A report in the New York Times recently revealed that the U. S. military has already engaged to a limited degree in "cyberwar": attacks on an enemy's communications and computer networks. On two separate occasions, attempts were made to disrupt communications networks: one in Serbia in the late 1990s, and another during the early hours of the attack on Iraq in 2003. Both missions were at least partly successful, but both also caused collateral damage in the form of communications disruptions in nations that were not targeted for attack. The same report also described a much more ambitious plan to freeze Iraq's financial system electronically, but the Bush administration vetoed the idea over fears that it might cause a widespread financial panic. As was demonstrated last fall, inaction can just as easily cause widespread financial panic, but that is worlds away from deliberately fouling up a country's banking system. Nevertheless, the fact that we are already in a world where cyberwar is part of the armamentarium may be news to many people, including engineers.
As we mentioned in this space not long ago, the technology of cyberwar has outpaced the legal and moral traditions that govern, or at least address, the conduct of conventional warfare. Clearly, doing something to the Internet that would disrupt services to large numbers of people outside the territory under attack is not a good idea, which is one reason the Bush administration may have restrained themselves from putting Iraq's financial system in the deep freeze. But other issues related to cyberwar are less clear-cut than this.

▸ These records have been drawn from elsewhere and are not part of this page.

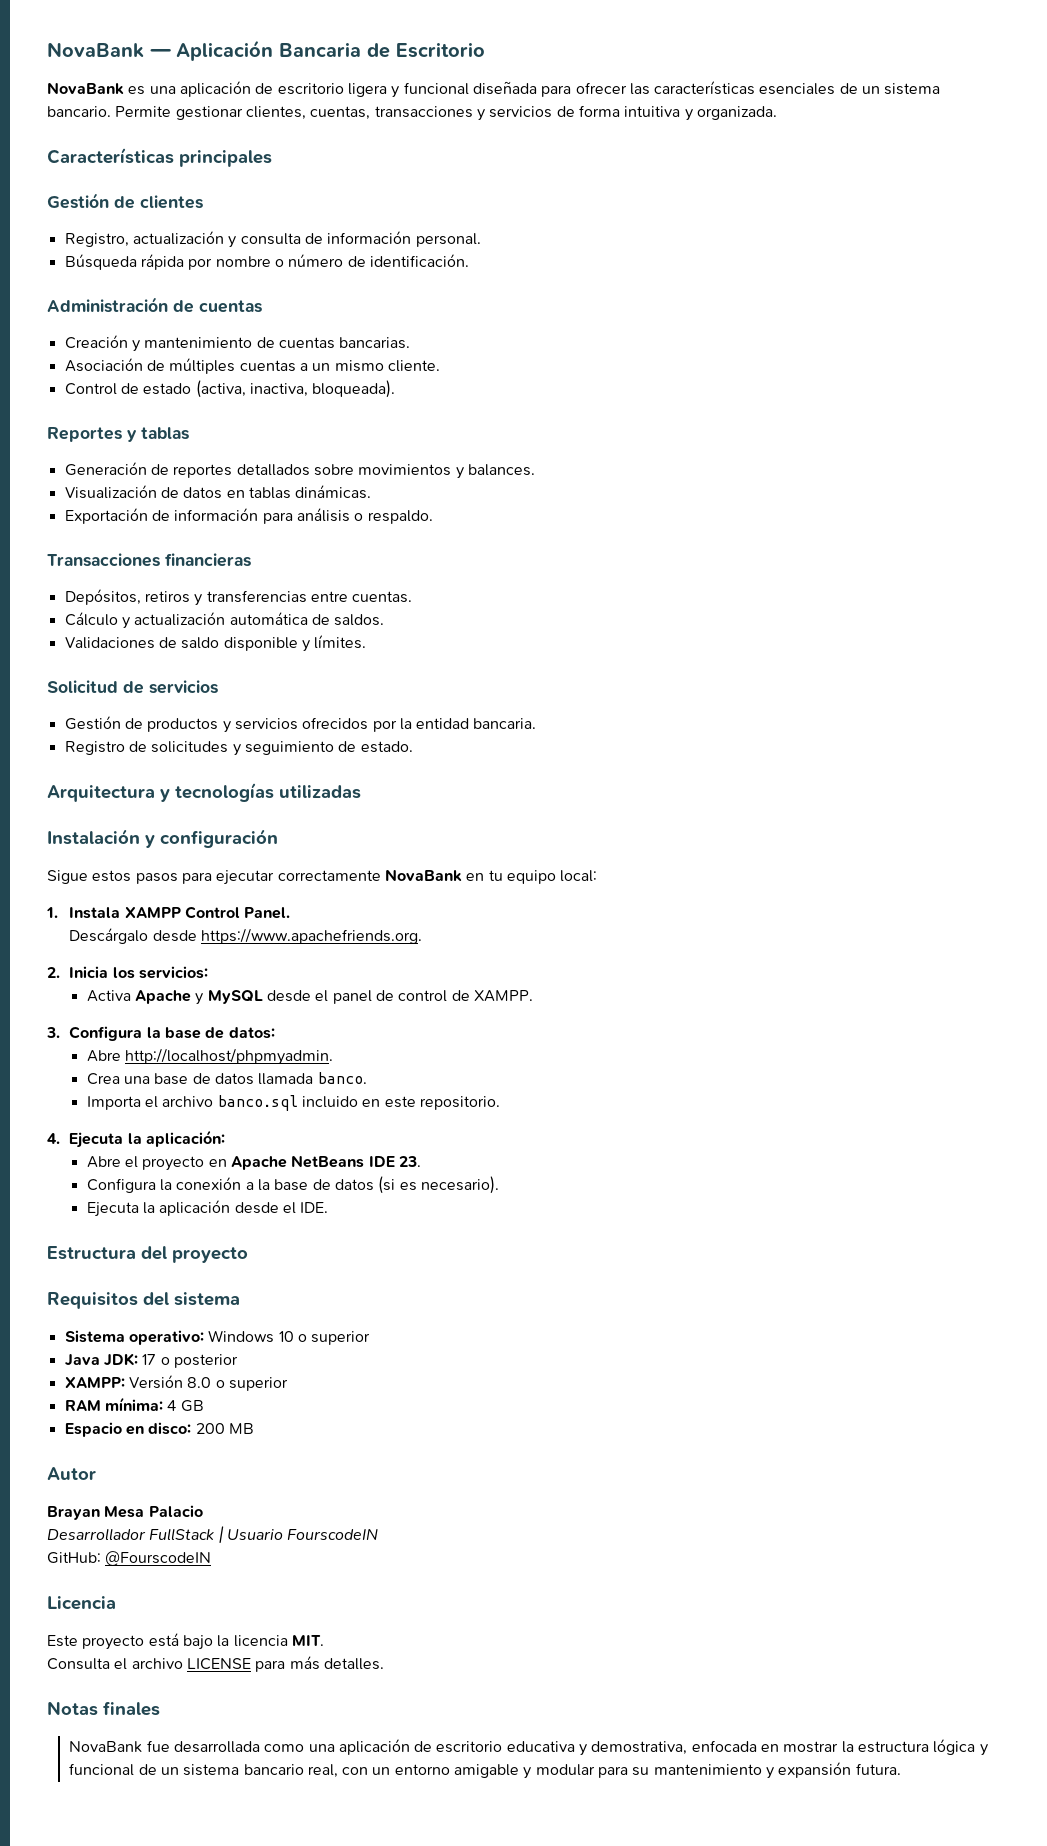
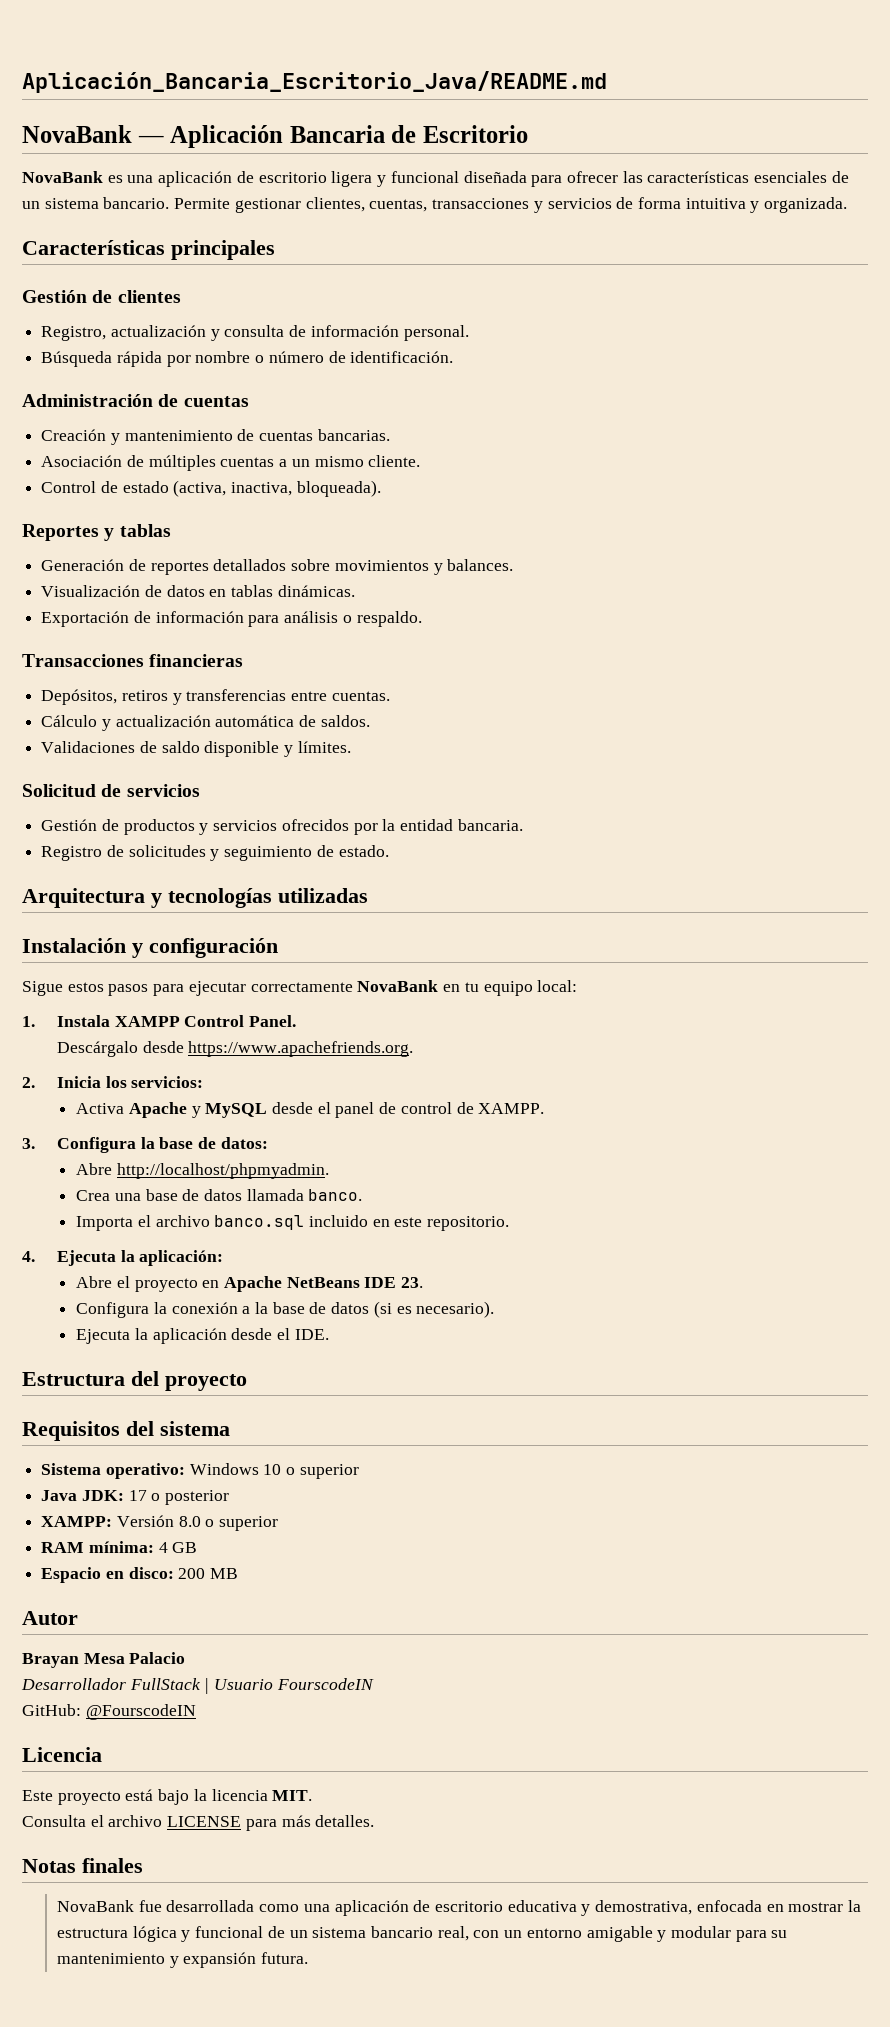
+ Aplicación_Bancaria_Escritorio_Java/README.md

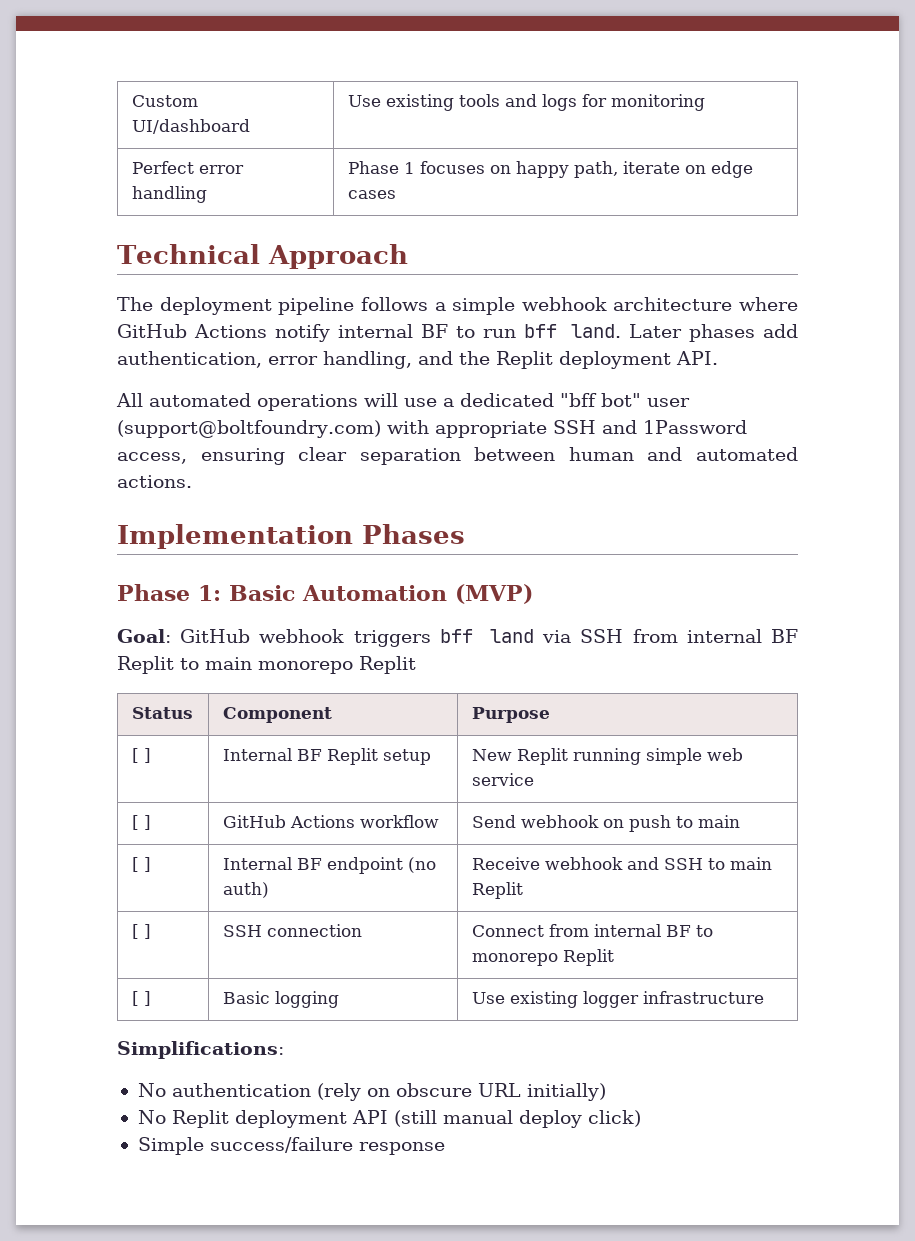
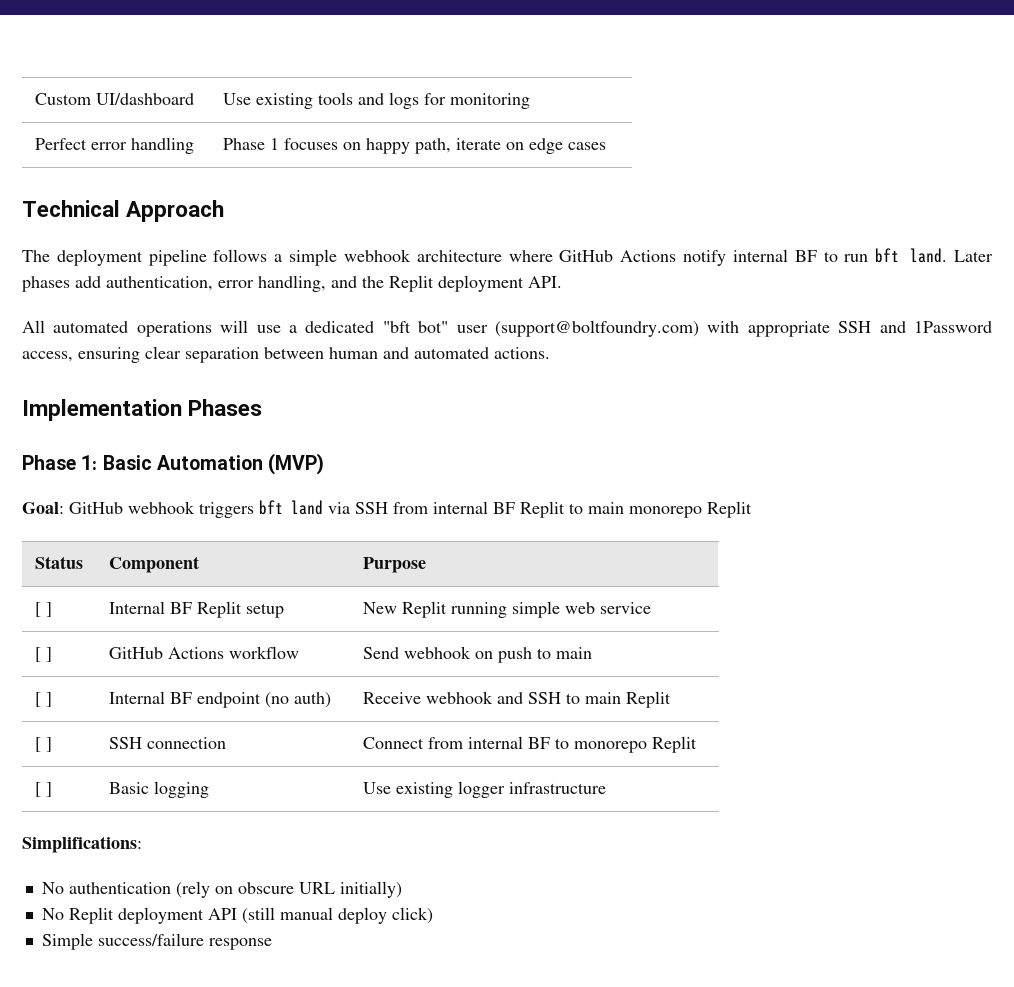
- The deployment pipeline follows a simple webhook architecture where GitHub Actions notify internal BF to run bff land.
+ The deployment pipeline follows a simple webhook architecture where GitHub Actions notify internal BF to run bft land.
- All automated operations will use a dedicated "bff bot" user (support@boltfoundry.com) with appropriate SSH and 1Password access, ensuring clear separation between human and automated actions.
+ All automated operations will use a dedicated "bft bot" user (support@boltfoundry.com) with appropriate SSH and 1Password access, ensuring clear separation between human and automated actions.
- Goal: GitHub webhook triggers bff land via SSH from internal BF Replit to main monorepo Replit
+ Goal: GitHub webhook triggers bft land via SSH from internal BF Replit to main monorepo Replit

Consider the principle that military forces should be clearly identifiable (wearing uniforms, etc.). This idea is routinely violated by terrorists, who like to fade into the background of ordinary citizenry, and also by cyberattackers, who are experts at hiding their true identity and whereabouts. I suppose you could leave return addresses in plain text in viruses designed to attack enemy networks, but I somehow doubt anyone is worrying about this.
A more serious consideration is the distinction between civilian and military populations. Until about 1900, it was not considered cricket to target civilian populations in warfare. This rule went by the board in a big way during World War II, when bombers on both sides began carpet-bombing attacks on cities without special regard for limiting their targets to sites of strategic significance. Since then, the principle of no attacks on civilians has received occasional lip service, but that's about all. It's very hard to imagine how a cyberattack could sort out only strategically important computers from those belonging to the average citizen, but maybe as the technology progresses, this sort of thing would be easier to do. The planned but never executed attack on Iraq's financial system would not have discriminated between a paycheck for a general and a payment for a bottle of milk, so clearly we have a ways to go in this regard.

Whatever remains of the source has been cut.